Bichos em casa dão trabalho; é preciso estar disposto a varrer e aspirar pelos do tapete todos os dias; é preciso estar em dia com vacinas e veterinário. É preciso gastar com uma boa ração, remédios quando necessário, dar banhos, escovar o pelo. É preciso ter um coração receptivo e sensível para compreender as necessidades emocionais do cão de ter a gente por perto. Eu não teria coragem de isolá-la em algum canto afastado do jardim.

Mas apesar de todo esse trabalho, ah, como vale a pena! Acordar de manhã e deparar com uma cara animada e sorridente, cheia de desejos de "Bom dia." 

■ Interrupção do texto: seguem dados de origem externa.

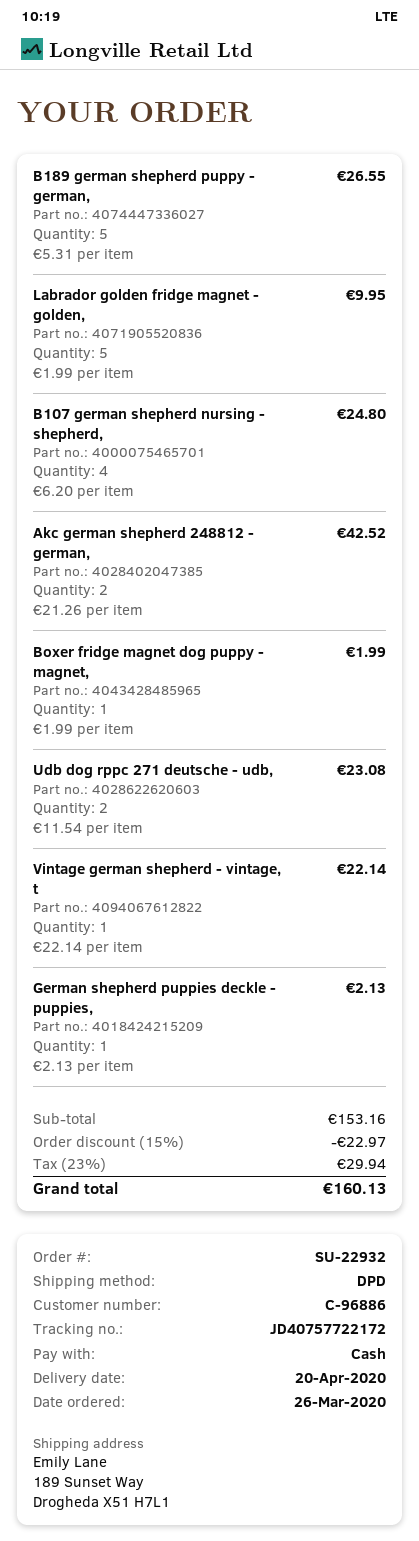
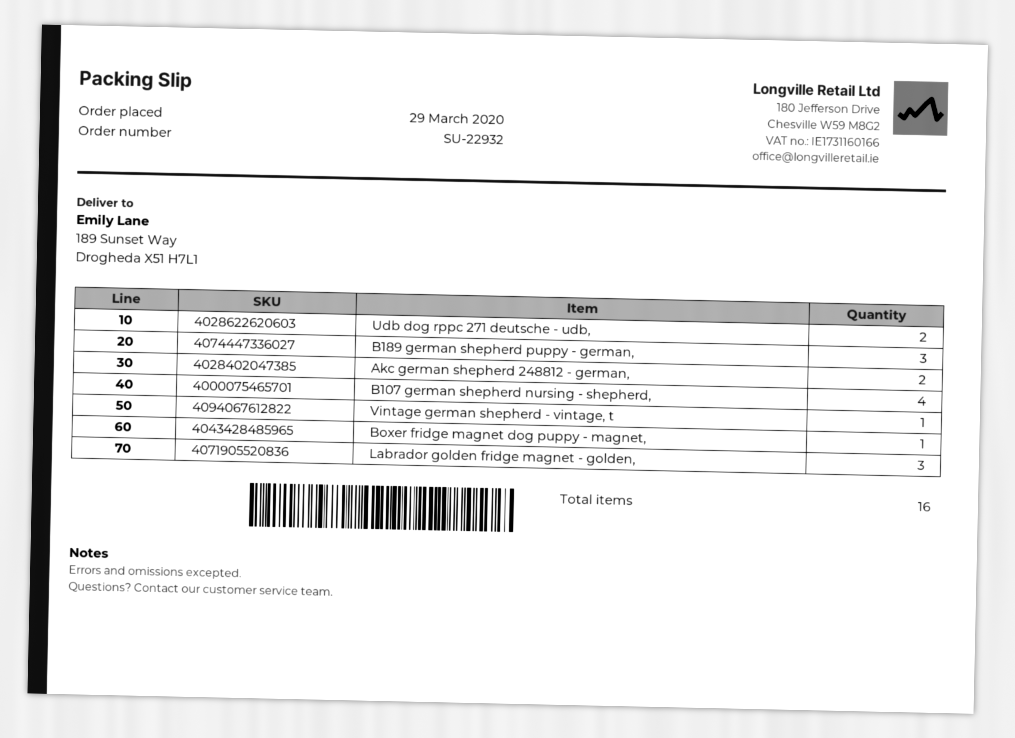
order date: 2020-03-26 -> 2020-03-29
B189 german shepherd puppy - german,: 5 -> 3
Labrador golden fridge magnet - golden,: 5 -> 3
German shepherd puppies deckle - puppies,: 1 -> none

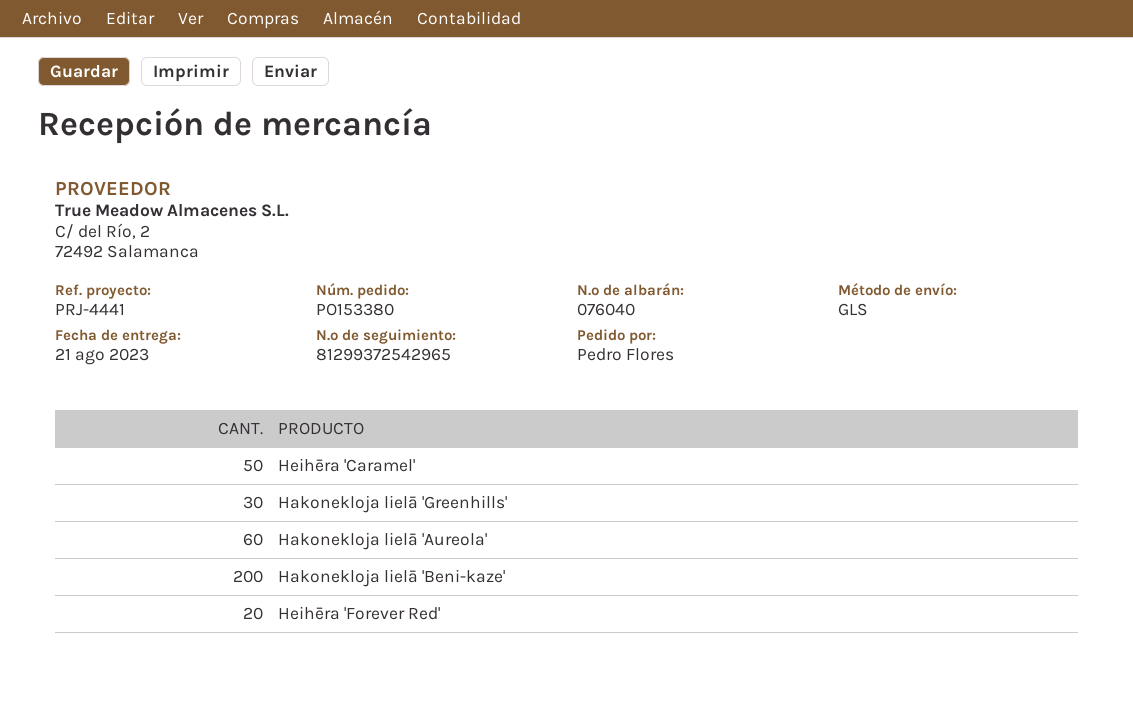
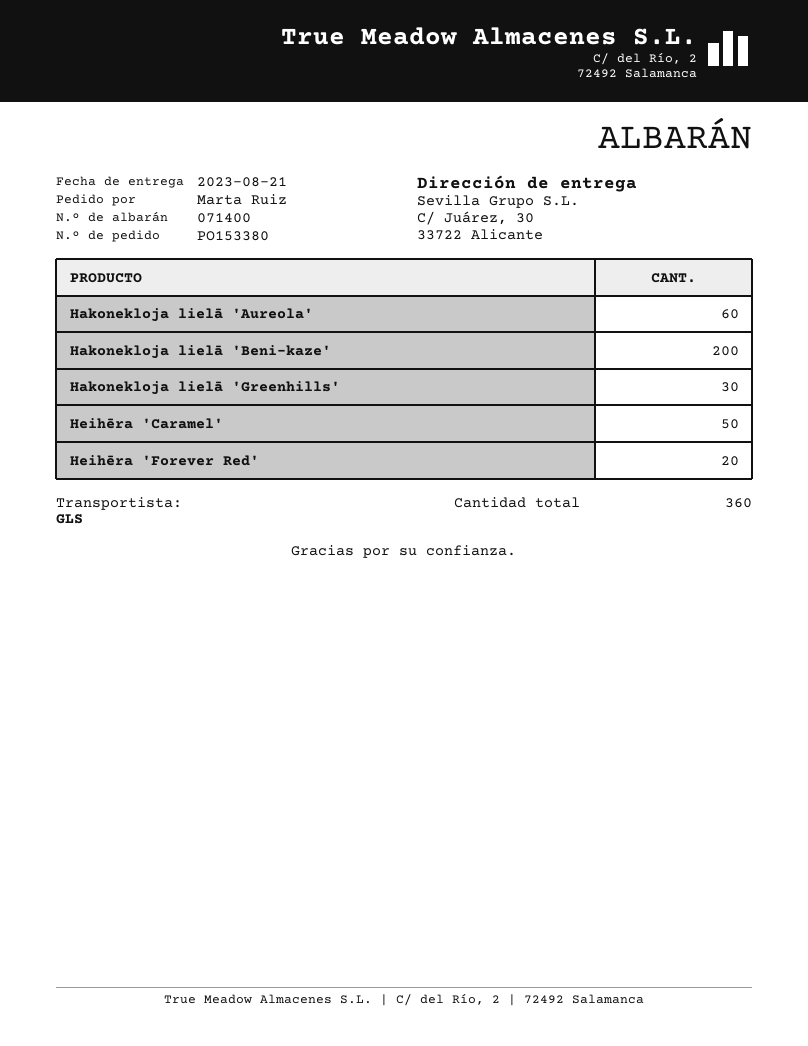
delivery note number: 076040 -> 071400
ordered by: Pedro Flores -> Marta Ruiz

Animais conversam com a gente; não da nossa forma, é claro, mas quem tem um cão, gato ou outro animal de estimação há algum tempo e presta atenção a ele, logo compreenderá que ele tem uma forma toda especial de se expressar. Saberá distinguir seus olhares e resmungos de fome, tédio, medo, tristeza, "Hey, me leva para dar uma volta", "Me dá um pedaço disso aí que você está comendo..." Animais são tudo de bom. E mesmo a dor que sentimos quando chega a hora de nos separarmos dele, terá valido a pena. 

Mas mesmo assim, acredito que Latifa será nosso último cão. Já estamos chegando aos cinquenta, e há muitas coisas que queremos ver e sentir por aí.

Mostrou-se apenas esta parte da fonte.